The Glass Room
Page 11
The Glass Room remained indifferent, of course. Plain, balanced, perfect; and indifferent. Architecture should have no politics, Rainer von Abt said. A building just is. Below it, lapping up to the foot of the garden, were the rough tides of those political years, while the Landauer House stood beached on the shore above the tidemark like a relic of a more perfect golden age. That summer there were graffiti on the walls in Marienbad, where the Landauers went for their usual holiday. SdP was the slogan, painted in red letters that dripped blood. Elsewhere there were swastikas, as black as death. Despite complaints, the graffiti remained for days before workmen came and painted them out. That summer Viktor and Liesel went to the cinema and saw in the newsreel a man in pale grey ranting at ten thousand torch-bearing soldiers.

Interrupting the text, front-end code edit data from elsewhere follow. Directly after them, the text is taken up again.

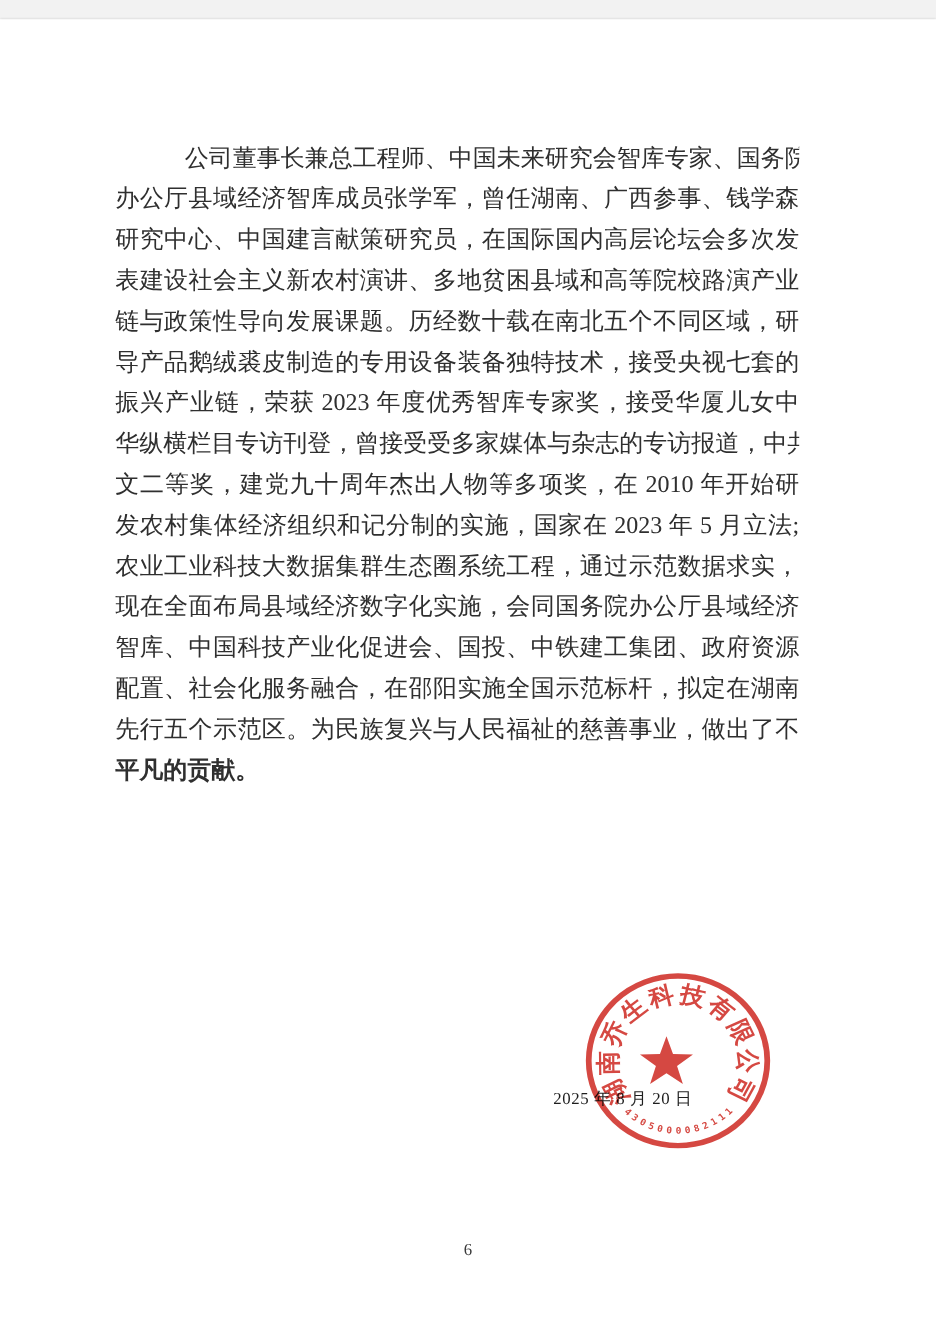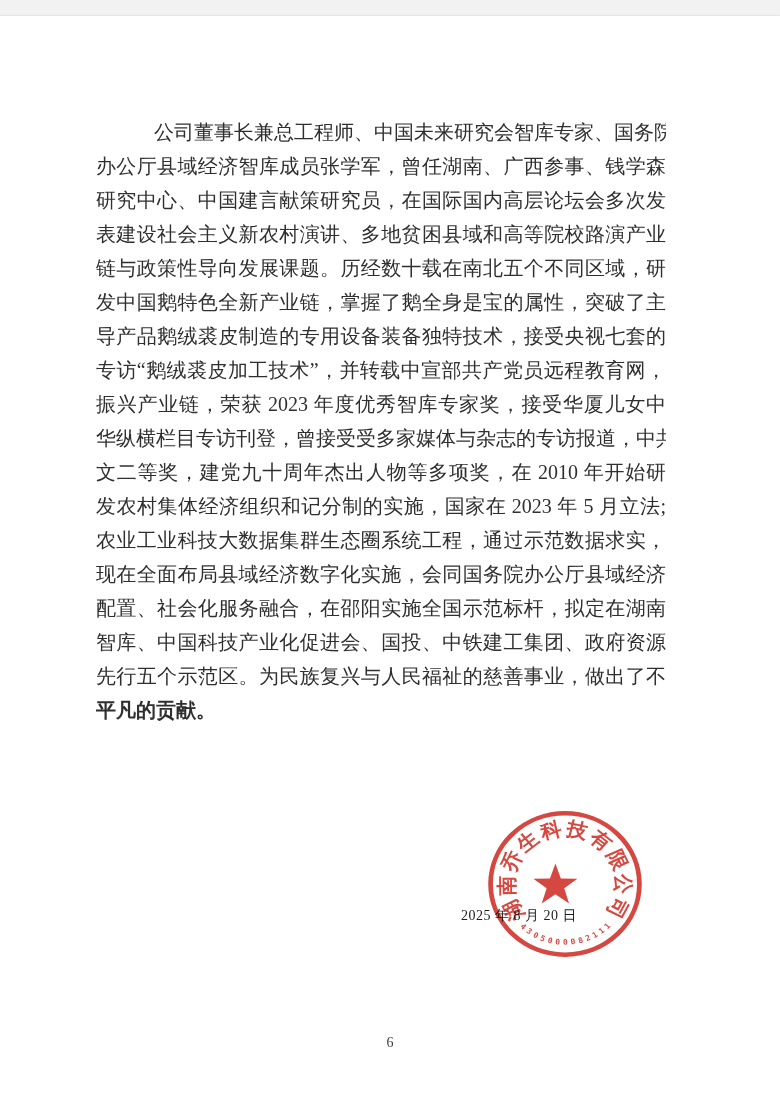--- a/index.html
+++ b/index.html
@@ -83,31 +83,29 @@
 <body>
 
 <div class="page">
 
   <div class="body-text">
     <div class="line indent">公司董事长兼总工程师、中国未来研究会智库专家、国务院</div>
     <div class="line">办公厅县域经济智库成员张学军，曾任湖南、广西参事、钱学森</div>
     <div class="line">研究中心、中国建言献策研究员，在国际国内高层论坛会多次发</div>
     <div class="line">表建设社会主义新农村演讲、多地贫困县域和高等院校路演产业</div>
     <div class="line">链与政策性导向发展课题。历经数十载在南北五个不同区域，研</div>
-    <div class="line">发中国鹅特色全新产业链，掌握了鹅全身是宝的属性，突破了主</div>
     <div class="line">导产品鹅绒裘皮制造的专用设备装备独特技术，接受央视七套的</div>
-    <div class="line">专访“鹅绒裘皮加工技术”，并转载中宣部共产党员远程教育网，</div>
     <div class="line">振兴产业链，荣获 2023 年度优秀智库专家奖，接受华厦儿女中</div>
     <div class="line">华纵横栏目专访刊登，曾接受受多家媒体与杂志的专访报道，中共</div>
     <div class="line">文二等奖，建党九十周年杰出人物等多项奖，在 2010 年开始研</div>
     <div class="line">发农村集体经济组织和记分制的实施，国家在 2023 年 5 月立法;</div>
     <div class="line">农业工业科技大数据集群生态圈系统工程，通过示范数据求实，</div>
     <div class="line">现在全面布局县域经济数字化实施，会同国务院办公厅县域经济</div>
+    <div class="line">智库、中国科技产业化促进会、国投、中铁建工集团、政府资源</div>
     <div class="line">配置、社会化服务融合，在邵阳实施全国示范标杆，拟定在湖南</div>
-    <div class="line">智库、中国科技产业化促进会、国投、中铁建工集团、政府资源</div>
     <div class="line">先行五个示范区。为民族复兴与人民福祉的慈善事业，做出了不</div>
     <div class="line last">平凡的贡献。</div>
   </div>
 
   <div class="date">2025 年 8 月 20 日</div>
 
   <div class="seal">
     <svg viewBox="0 0 200 200" preserveAspectRatio="none" aria-hidden="true">
       <circle class="seal-ring" cx="100" cy="100" r="93" fill="none" stroke-width="6"></circle>
       <path id="sealTopArc" d="M 54.0 144.5 A 64 64 0 1 1 146.0 144.5" fill="none"></path>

Perhaps it was that year, the autumn of that year, that Viktor began, without ever telling his wife, to transfer funds from his bank accounts in both Prague and Vienna into a new account in Switzerland.
Love
She is waiting for him in the shadow of the big wheel, a small, bright figure in her cheap clothes, a flame among the grey coals of the crowd. She laughs as she kisses him, a laugh of something close to happiness. ‘You got my note?’ he asks.
‘Of course I did. That’s why I’m here.’
‘What shall we do?’
‘Let’s go for a ride.’ She takes his hand and drags him protesting towards the queue. ‘Do you remember the first time?’

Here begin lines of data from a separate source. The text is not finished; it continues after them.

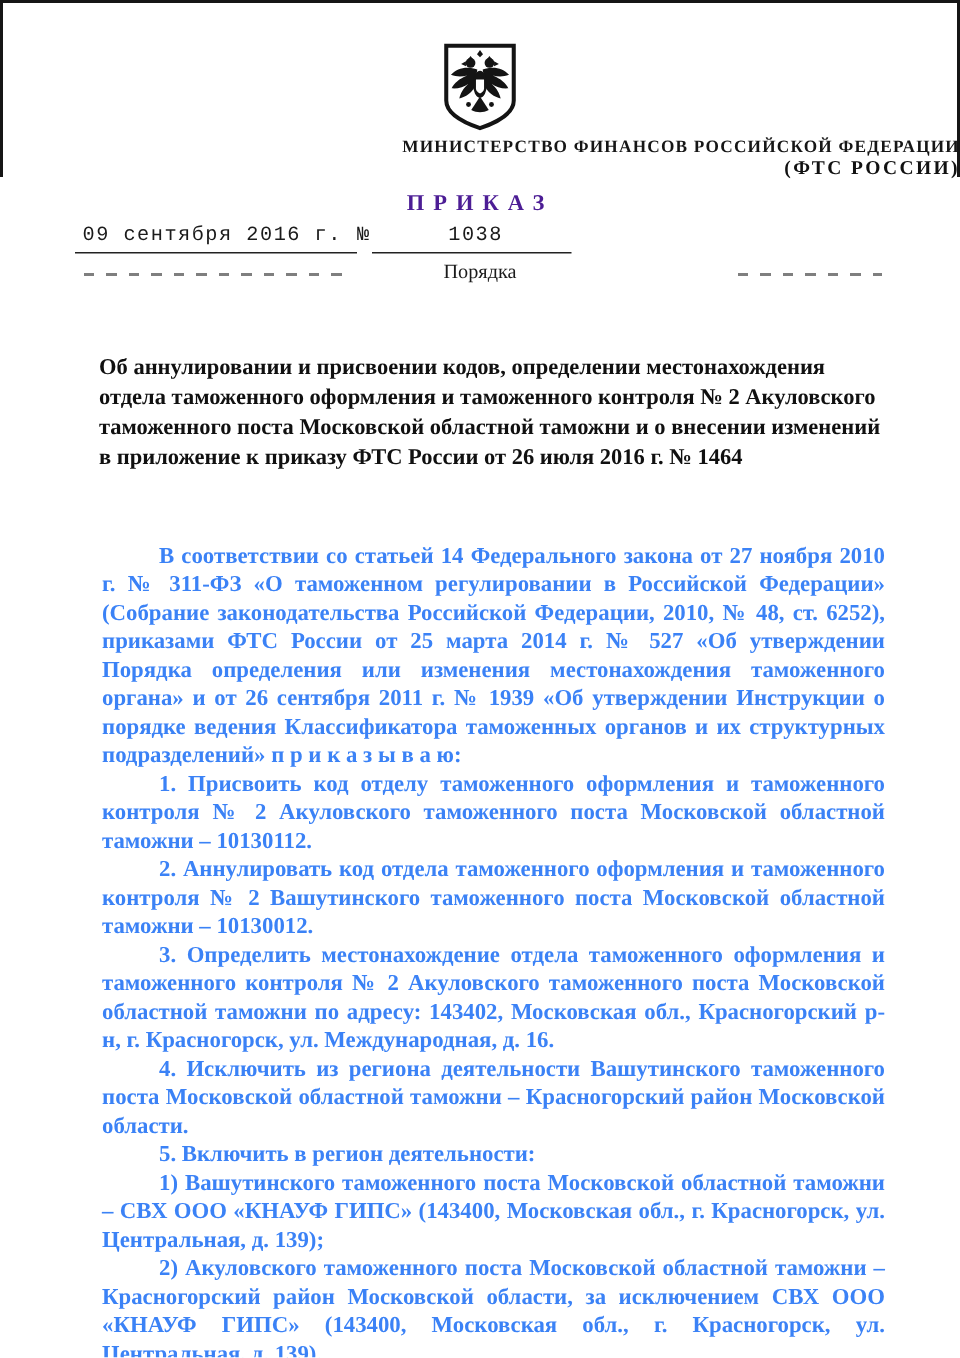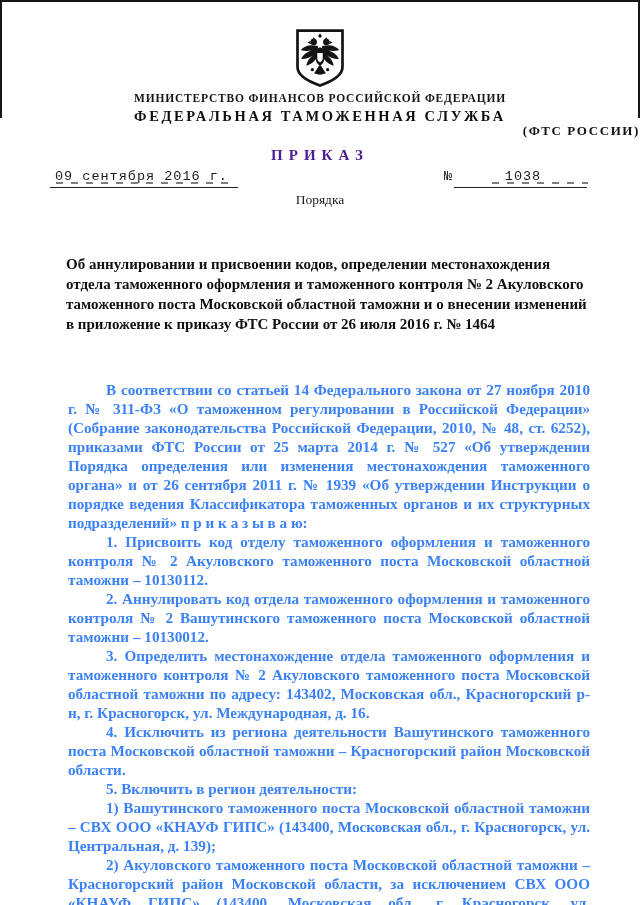--- a/index.html
+++ b/index.html
@@ -20,20 +20,21 @@
   .header { text-align: center; padding-top: 28px; }
   .emblem { height: 60px; line-height: 0; }
 
   .ministry {
     margin-top: 3px;
     font-weight: bold;
     font-size: 11.5px;
     line-height: 14px;
     letter-spacing: 0.8px;
     color: #161616;
+    text-align: right;
   }
   .agency {
     margin-top: 3px;
     font-weight: bold;
     font-size: 14.5px;
     line-height: 16px;
     letter-spacing: 2.6px;
     color: #111111;
   }
   .agency-short {
@@ -48,21 +49,20 @@
     margin-top: 9px;
     font-weight: bold;
     font-size: 15px;
     line-height: 17px;
     letter-spacing: 6px;
     color: #4c1d95;
   }
 
   .date-row {
     display: flex;
-    justify-content: space-between;
     align-items: flex-start;
     margin-top: 5px;
     padding: 0 53px 0 50px;
     font-family: "Liberation Mono", "DejaVu Sans Mono", monospace;
     font-size: 13.5px;
     line-height: 16px;
     color: #1b1b1b;
   }
   .date {
     display: inline-block;
@@ -141,21 +141,20 @@
           <path d="M32,20 C 40,17.5 47,19 51.5,24 c -4,1.5 -8,1.5 -12,0.5 c 6,2.5 9.5,5.5 11.5,9.5 c -4.5,0.5 -9,-1 -12.5,-3.5 c 4,3.5 6,7 6.8,11 c -4.8,-1 -9.3,-4.5 -11.3,-8.5 z"></path>
           <ellipse cx="30" cy="31" rx="5.2" ry="10"></ellipse>
           <path d="M30,40 l-6.5,10 c 4.3,2.2 8.7,2.2 13,0 z"></path>
           <circle cx="21.5" cy="46" r="1.8"></circle>
           <circle cx="38.5" cy="46" r="1.8"></circle>
         </g>
         <path d="M27,27.5 h6 v6.5 q0,2.6 -3,3.8 q-3,-1.2 -3,-3.8 z" fill="#ffffff"></path>
       </svg>
     </div>
     <div class="ministry">МИНИСТЕРСТВО ФИНАНСОВ РОССИЙСКОЙ ФЕДЕРАЦИИ</div>
-    <div class="agency">ФЕДЕРАЛЬНАЯ ТАМОЖЕННАЯ СЛУЖБА</div>
     <div class="agency-short">(ФТС РОССИИ)</div>
     <div class="doc-type">ПРИКАЗ</div>
 
     <div class="date-row">
       <span class="date">09 сентября 2016 г.</span>
       <span class="number">
         <span class="number-label">№</span>
         <span class="number-value">1038</span>
       </span>
     </div>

Of course he remembers the first time. The Riesenrad is like a talisman for him. Whenever he sees its arc above the houses of the city, he thinks of her. The wheel of fate. The metaphor is obvious.

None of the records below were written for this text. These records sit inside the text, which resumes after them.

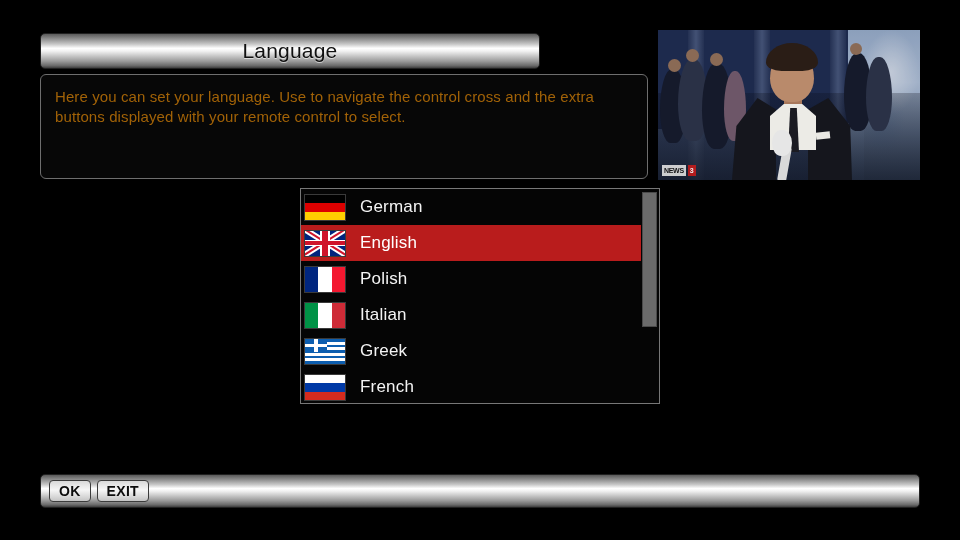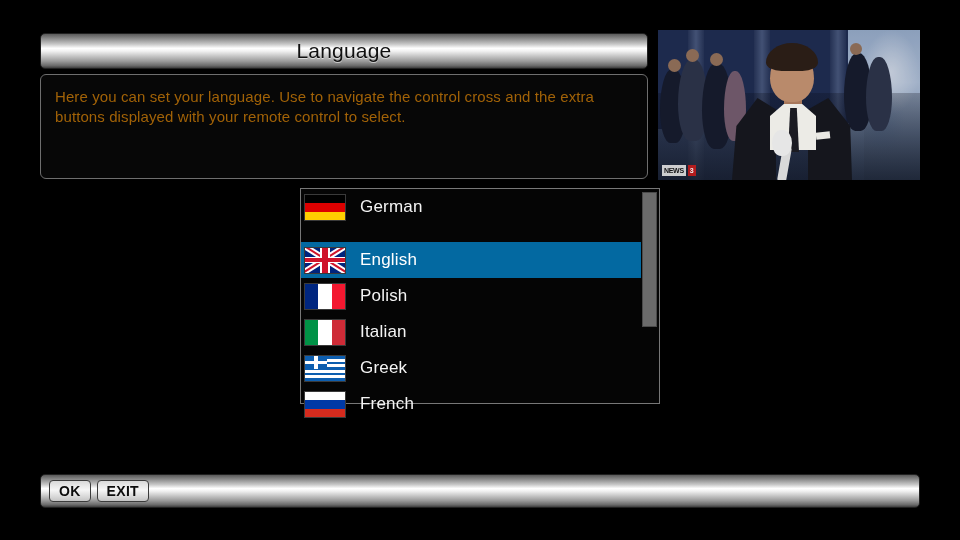--- a/index.html
+++ b/index.html
@@ -14,21 +14,21 @@
     background:linear-gradient(to bottom,
       #5a5a5a 0%, #8d8d8d 14%, #c8c8c8 30%,
       #ffffff 42%, #f2f2f2 50%, #cfcfcf 62%,
       #9a9a9a 80%, #6a6a6a 93%, #3d3d3d 100%);
     border:1px solid #202020;
     border-radius:5px;
   }
 
   
   #titlebar {
-    position:absolute; left:40px; top:33px; width:608px; height:36px;
+    position:absolute; left:40px; top:33px; width:500px; height:36px;
     display:flex; align-items:center; justify-content:center;
   }
   #titlebar .title-text {
     font-size:21px; color:#101010; letter-spacing:.2px;
     text-shadow:0 1px 0 rgba(255,255,255,.55);
   }
 
   
   #descbox {
     position:absolute; left:40px; top:74px; width:608px; height:105px;
@@ -140,21 +140,21 @@
 
   
   #listpanel {
     position:absolute; left:300px; top:188px; width:360px; height:216px;
     background:#050505; border:1px solid #777777;
   }
   #listrows { position:absolute; left:0; top:0; right:18px; }
   .lang-row {
     display:flex; align-items:center; height:36px; padding-left:3px;
   }
-  .lang-row.selected { background:#0369a1;margin-top:17px; }
+  .lang-row.selected { background:#b91c1c; }
   .lang-row .flag {
     width:42px; height:27px; flex:0 0 42px; position:relative;
     border:1px solid #3a3a3a; overflow:hidden; margin-right:14px;
   }
   .lang-row .lang-label {
     font-size:17px; color:#f4f4f4; letter-spacing:.2px;
   }
   .lang-row.selected .lang-label { color:#ffffff; }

‘You were so stern, I thought that I had done something wrong.’
‘It is me that is doing something wrong.’
‘And do you regret it?’
‘No. No, I don’t.’
They edge towards the front of the queue. This time their cabin is crowded. A fat Hausfrau and her four children push and shove around them, the children quarrelling, the woman apologising for their bad behaviour. Kata looks at Viktor and makes a little grimace, but it gives them an excuse to stand close together, Kata at the window looking out, Viktor pressed behind her. The cabin rises into the air, with the children moving from one side to the other and making it swing. ‘Keep still, you little buggers!’ the woman cries, and apologises again. ‘Kids these days,’ she says. Two hundred feet below the crowds in the Haupt-Allee are like lice crawling across the back of a dusty animal. Kata points out the Danube, and in the distance, the hills behind Pressburg, where she lived before coming to Vienna. He bends to kiss her neck where there are wisps of hair and her strange, warm, mammal smell. The children giggle and point at this public display of affection. ‘She your sweetheart, Mister?’ one of them asks. It must be a dare. The mother clips him round the ear – ‘Don’t you be cheeky!’ – while his siblings watch with bated breath for any reaction from their victim.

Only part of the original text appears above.